[EXTRACTED RECORDS]

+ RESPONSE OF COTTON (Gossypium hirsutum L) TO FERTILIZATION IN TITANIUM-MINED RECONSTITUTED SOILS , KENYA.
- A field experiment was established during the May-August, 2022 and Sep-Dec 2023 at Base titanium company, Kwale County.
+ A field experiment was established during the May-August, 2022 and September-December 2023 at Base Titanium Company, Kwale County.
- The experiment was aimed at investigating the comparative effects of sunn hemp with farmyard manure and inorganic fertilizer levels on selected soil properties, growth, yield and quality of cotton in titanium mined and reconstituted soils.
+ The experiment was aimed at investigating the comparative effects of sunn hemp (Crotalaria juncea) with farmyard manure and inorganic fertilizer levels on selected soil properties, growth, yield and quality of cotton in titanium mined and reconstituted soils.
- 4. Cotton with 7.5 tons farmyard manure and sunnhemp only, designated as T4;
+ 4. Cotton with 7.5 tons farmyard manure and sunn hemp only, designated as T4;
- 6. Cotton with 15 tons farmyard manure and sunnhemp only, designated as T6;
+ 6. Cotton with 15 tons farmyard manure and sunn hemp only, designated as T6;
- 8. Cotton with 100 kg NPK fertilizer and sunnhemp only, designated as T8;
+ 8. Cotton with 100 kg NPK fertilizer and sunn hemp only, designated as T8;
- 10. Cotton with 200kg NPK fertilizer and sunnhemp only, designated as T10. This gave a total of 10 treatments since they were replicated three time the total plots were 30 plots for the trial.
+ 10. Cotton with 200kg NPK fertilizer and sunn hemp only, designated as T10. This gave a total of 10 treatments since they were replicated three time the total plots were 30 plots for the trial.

[/EXTRACTED RECORDS]

**ACTIVITY**
Identify every line above with the string "total" in it. Copy those lines.

**PROBLEM SOLUTION**
- 10. Cotton with 200kg NPK fertilizer and sunnhemp only, designated as T10. This gave a total of 10 treatments since they were replicated three time the total plots were 30 plots for the trial.
+ 10. Cotton with 200kg NPK fertilizer and sunn hemp only, designated as T10. This gave a total of 10 treatments since they were replicated three time the total plots were 30 plots for the trial.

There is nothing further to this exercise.